In general you would be better off using a parser. But if this is just a one off thing and the statements are all fairly similar then the above approach should be okay.
Regex is not designed to do this. Parsing SQL properly requires matching balanced parentheses (and other matching pairs, such as quotes), something regex is not designed to do (and pure regex isn't even equipped to; PCRE can but it's not pretty).
Instead, just write a basic state machine or something to parse it.
What's the problem you're trying to solve? Are you trying to determine if it's safe to add constraints to these existing queries?

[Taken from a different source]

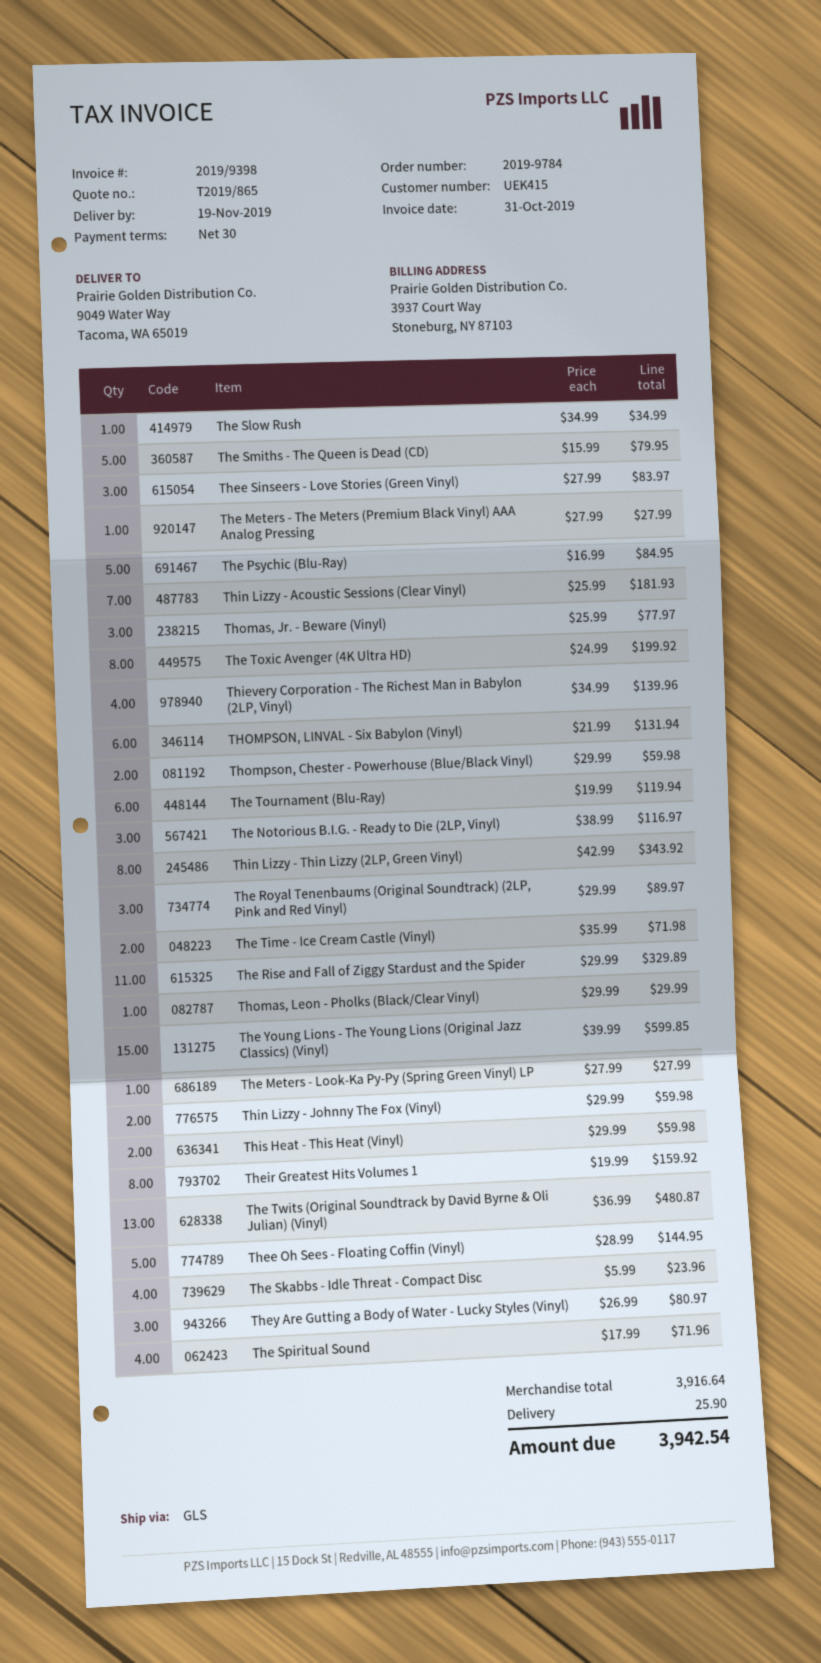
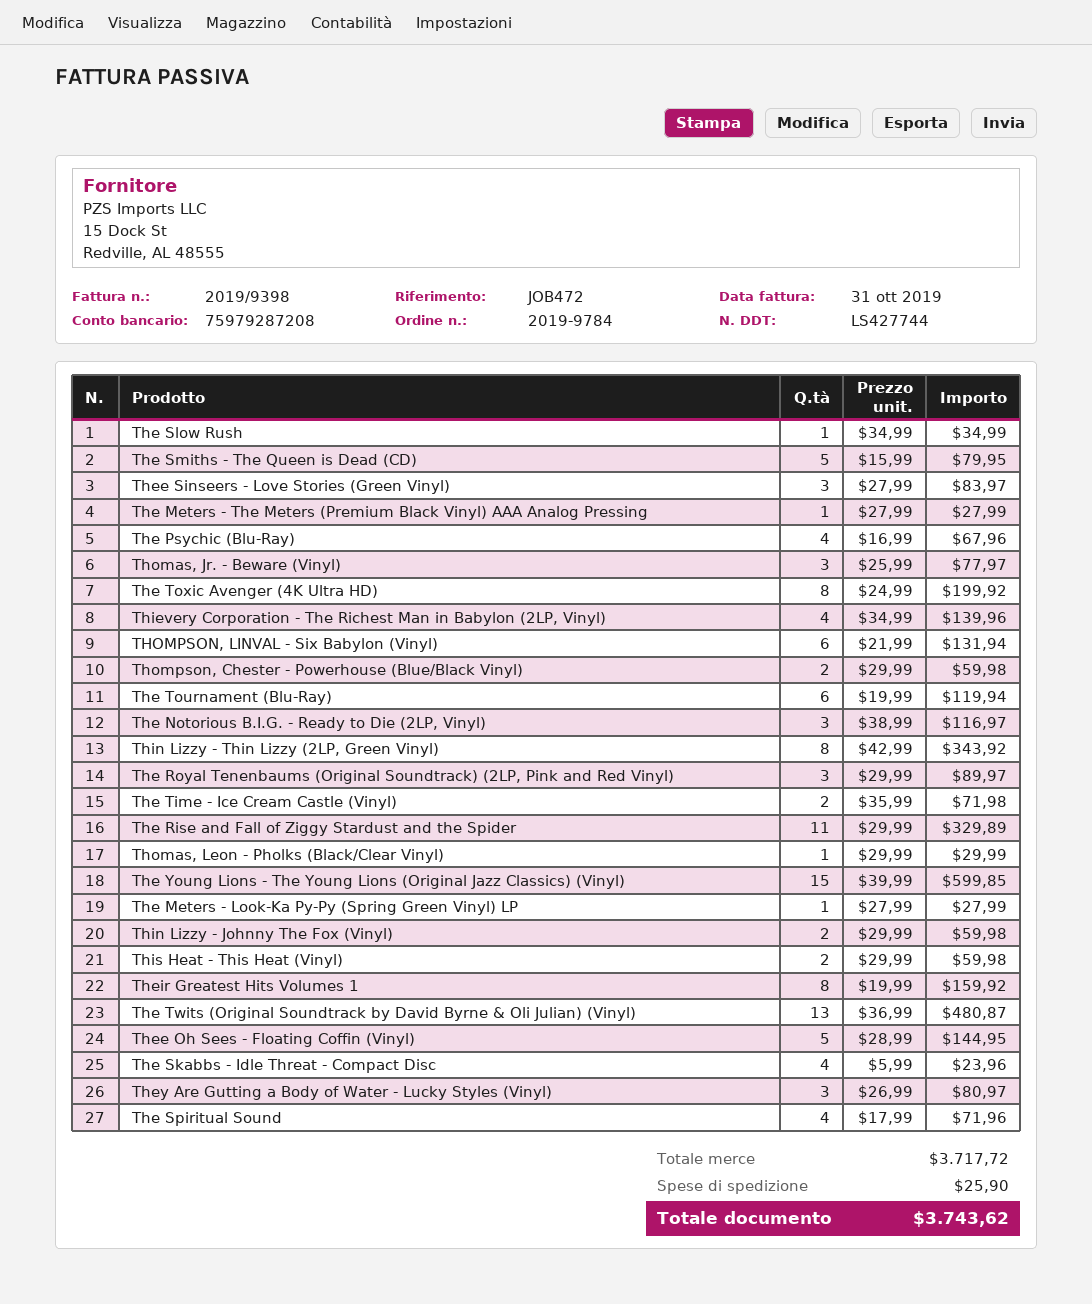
The Psychic (Blu-Ray): 5 x 16.99 = 84.95 -> 4 x 16.99 = 67.96
Thin Lizzy - Acoustic Sessions (Clear Vinyl): 7 x 25.99 = 181.93 -> none
subtotal: 3916.64 -> 3717.72
total: 3942.54 -> 3743.62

For example, if you've got this query
...
where foo = 'bar'
then you know it's safe to add
and bat = 'quux'
but if you don't have a WHERE clause already, then you have to do it as
where bat = 'quux'
Is that the problem you're trying to solve? If so, can you make every SQL query you're working with have a WHERE clause by adding a "WHERE 0=0" to those queries that don't have one? Then you know in your post-process phase that every query already has one.
This is just a guess, of course. Your question sounded like that might be the larger issue.